* **EXERCISE**
Only lines with the string "Container" are wanted. Pull them out of the data.

Before-and-after change data:

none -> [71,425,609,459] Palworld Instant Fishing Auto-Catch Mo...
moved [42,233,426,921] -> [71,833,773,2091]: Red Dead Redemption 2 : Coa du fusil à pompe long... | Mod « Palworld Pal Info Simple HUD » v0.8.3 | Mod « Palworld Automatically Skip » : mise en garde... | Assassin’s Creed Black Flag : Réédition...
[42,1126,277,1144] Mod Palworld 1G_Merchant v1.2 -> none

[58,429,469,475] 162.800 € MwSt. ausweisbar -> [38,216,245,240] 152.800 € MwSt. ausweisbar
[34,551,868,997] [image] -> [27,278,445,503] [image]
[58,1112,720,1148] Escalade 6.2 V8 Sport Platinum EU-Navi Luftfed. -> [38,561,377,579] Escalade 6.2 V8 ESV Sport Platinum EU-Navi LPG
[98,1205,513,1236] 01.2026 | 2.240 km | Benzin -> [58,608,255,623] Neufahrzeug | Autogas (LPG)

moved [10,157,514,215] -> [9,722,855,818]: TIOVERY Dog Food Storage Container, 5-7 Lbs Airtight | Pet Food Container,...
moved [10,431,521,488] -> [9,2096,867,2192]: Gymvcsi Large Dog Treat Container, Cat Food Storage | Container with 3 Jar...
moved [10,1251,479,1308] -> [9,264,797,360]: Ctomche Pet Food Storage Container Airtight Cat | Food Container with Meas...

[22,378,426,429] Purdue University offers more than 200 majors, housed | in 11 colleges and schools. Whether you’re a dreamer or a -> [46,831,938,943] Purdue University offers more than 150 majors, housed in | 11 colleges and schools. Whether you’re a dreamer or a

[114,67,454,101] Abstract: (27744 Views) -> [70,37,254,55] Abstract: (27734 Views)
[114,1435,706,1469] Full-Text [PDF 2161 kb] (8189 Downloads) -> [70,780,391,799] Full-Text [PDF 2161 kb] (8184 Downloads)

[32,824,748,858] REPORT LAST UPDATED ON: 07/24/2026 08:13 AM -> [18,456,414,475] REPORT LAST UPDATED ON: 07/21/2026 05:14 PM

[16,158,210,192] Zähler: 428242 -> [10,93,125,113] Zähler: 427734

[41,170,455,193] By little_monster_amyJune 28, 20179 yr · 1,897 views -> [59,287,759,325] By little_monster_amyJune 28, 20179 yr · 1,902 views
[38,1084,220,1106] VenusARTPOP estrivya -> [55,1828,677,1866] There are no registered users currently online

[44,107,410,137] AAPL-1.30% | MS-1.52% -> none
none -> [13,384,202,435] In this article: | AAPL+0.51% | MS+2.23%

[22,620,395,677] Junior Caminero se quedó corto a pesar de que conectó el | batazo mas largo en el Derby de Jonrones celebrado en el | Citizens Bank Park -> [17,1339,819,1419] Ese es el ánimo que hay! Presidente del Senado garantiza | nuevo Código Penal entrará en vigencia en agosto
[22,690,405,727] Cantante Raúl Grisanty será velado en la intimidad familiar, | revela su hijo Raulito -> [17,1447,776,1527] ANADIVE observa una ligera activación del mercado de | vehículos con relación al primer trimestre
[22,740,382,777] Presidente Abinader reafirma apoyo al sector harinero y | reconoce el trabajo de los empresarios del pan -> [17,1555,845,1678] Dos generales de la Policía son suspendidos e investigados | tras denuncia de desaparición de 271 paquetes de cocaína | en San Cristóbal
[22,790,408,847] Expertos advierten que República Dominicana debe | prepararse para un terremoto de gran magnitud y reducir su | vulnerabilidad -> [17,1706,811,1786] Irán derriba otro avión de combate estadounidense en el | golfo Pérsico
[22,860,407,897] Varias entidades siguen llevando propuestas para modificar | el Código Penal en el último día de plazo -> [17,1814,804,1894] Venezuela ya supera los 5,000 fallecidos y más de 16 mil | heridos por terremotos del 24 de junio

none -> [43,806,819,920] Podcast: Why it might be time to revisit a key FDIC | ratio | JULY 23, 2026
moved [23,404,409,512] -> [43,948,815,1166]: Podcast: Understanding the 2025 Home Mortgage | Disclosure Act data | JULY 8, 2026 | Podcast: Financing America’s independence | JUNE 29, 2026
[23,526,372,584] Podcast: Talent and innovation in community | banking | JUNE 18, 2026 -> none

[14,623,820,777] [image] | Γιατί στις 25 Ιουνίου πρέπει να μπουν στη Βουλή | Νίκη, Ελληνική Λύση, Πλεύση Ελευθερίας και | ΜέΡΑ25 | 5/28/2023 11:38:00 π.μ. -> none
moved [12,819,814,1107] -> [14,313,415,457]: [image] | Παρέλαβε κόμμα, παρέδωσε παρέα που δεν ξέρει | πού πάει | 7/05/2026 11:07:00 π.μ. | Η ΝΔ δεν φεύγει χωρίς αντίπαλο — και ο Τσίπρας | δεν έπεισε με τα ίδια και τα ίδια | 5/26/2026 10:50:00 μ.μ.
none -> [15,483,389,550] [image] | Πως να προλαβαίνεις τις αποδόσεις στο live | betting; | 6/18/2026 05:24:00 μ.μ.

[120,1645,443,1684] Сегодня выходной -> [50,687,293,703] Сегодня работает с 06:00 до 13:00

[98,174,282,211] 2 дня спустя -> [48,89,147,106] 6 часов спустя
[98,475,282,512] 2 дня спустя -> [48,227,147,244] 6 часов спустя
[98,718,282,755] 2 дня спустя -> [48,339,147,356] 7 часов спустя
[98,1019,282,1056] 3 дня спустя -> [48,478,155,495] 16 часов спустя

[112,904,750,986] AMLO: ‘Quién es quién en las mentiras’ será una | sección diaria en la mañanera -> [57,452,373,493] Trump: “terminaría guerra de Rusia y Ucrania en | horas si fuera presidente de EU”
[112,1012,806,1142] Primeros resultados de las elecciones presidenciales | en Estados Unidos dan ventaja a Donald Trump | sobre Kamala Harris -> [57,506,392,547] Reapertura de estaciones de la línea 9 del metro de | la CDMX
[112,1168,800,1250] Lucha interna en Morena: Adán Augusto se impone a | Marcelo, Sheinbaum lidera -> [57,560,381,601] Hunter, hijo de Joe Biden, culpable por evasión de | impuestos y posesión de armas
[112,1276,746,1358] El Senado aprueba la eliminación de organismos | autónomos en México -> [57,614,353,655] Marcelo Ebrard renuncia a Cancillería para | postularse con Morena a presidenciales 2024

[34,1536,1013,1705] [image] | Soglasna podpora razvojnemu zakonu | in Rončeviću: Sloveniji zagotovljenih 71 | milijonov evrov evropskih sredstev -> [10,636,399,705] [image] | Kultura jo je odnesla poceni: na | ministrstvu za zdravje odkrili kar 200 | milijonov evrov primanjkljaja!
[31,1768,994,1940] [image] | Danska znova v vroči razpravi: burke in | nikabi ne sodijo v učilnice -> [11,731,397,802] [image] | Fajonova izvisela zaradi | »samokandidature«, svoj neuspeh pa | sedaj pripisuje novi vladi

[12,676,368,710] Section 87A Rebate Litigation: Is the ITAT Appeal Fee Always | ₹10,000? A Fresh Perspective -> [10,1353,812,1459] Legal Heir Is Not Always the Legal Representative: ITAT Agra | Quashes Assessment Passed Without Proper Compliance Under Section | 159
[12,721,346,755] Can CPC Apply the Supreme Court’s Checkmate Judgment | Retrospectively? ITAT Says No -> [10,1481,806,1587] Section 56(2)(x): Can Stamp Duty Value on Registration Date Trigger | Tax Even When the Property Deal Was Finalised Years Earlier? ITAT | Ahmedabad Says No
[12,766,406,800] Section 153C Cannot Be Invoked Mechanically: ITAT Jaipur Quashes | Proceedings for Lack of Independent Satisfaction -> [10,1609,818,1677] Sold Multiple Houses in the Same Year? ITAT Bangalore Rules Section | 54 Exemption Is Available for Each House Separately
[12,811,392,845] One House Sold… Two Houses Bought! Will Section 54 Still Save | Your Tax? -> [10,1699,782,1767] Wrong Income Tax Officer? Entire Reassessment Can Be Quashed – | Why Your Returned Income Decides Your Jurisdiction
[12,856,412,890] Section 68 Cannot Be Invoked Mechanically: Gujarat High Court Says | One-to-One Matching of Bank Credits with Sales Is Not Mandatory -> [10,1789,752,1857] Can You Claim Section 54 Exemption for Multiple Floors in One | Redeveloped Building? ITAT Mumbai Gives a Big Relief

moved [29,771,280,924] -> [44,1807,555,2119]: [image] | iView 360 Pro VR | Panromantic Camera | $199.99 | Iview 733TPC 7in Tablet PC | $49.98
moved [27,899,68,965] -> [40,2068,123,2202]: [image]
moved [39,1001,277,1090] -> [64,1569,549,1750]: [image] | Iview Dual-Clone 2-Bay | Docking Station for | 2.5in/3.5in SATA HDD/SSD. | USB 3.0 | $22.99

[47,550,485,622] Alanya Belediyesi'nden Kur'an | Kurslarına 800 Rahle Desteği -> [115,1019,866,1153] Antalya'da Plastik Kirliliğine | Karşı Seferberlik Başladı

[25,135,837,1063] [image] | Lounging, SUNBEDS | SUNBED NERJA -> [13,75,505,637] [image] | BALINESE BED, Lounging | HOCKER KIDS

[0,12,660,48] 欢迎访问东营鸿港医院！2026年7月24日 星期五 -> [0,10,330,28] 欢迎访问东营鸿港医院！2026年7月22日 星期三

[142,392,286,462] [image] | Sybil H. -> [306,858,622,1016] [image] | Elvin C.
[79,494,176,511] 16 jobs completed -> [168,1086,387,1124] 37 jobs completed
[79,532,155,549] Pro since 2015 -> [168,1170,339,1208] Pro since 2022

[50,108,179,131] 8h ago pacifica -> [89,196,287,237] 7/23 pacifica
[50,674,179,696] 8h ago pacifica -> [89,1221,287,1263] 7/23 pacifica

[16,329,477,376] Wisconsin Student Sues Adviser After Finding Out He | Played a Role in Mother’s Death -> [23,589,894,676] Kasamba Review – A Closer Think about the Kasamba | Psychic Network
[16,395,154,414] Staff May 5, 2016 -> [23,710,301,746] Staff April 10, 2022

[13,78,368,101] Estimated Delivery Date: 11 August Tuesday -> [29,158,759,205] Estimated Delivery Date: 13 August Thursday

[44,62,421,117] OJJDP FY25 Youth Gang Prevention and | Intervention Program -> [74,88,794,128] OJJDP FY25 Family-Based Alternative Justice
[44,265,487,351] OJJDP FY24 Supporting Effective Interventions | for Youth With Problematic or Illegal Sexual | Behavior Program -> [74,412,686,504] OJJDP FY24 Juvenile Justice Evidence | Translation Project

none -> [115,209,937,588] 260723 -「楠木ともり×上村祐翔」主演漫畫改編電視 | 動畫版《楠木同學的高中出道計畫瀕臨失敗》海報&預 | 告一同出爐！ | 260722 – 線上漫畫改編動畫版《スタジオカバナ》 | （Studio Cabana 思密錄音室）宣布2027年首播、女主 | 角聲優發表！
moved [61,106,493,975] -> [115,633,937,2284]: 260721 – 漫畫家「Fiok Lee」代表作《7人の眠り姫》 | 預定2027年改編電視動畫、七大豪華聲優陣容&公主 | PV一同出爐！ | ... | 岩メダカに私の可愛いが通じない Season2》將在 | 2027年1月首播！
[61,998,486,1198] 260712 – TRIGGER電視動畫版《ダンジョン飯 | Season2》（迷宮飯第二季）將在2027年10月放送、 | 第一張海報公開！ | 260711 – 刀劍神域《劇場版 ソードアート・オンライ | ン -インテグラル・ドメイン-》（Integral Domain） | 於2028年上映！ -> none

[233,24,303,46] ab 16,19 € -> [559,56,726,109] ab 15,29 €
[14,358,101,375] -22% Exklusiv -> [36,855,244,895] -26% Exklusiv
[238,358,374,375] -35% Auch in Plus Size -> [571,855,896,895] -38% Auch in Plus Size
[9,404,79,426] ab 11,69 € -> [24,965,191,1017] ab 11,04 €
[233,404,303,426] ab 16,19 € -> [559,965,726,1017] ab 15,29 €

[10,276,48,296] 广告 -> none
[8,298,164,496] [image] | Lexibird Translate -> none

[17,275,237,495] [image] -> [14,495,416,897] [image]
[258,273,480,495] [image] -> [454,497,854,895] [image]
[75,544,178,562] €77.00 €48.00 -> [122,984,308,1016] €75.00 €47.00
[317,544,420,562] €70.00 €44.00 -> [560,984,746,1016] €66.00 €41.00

* **TASK RESPONSE**
moved [10,157,514,215] -> [9,722,855,818]: TIOVERY Dog Food Storage Container, 5-7 Lbs Airtight | Pet Food Container,...
moved [10,431,521,488] -> [9,2096,867,2192]: Gymvcsi Large Dog Treat Container, Cat Food Storage | Container with 3 Jar...
moved [10,1251,479,1308] -> [9,264,797,360]: Ctomche Pet Food Storage Container Airtight Cat | Food Container with Meas...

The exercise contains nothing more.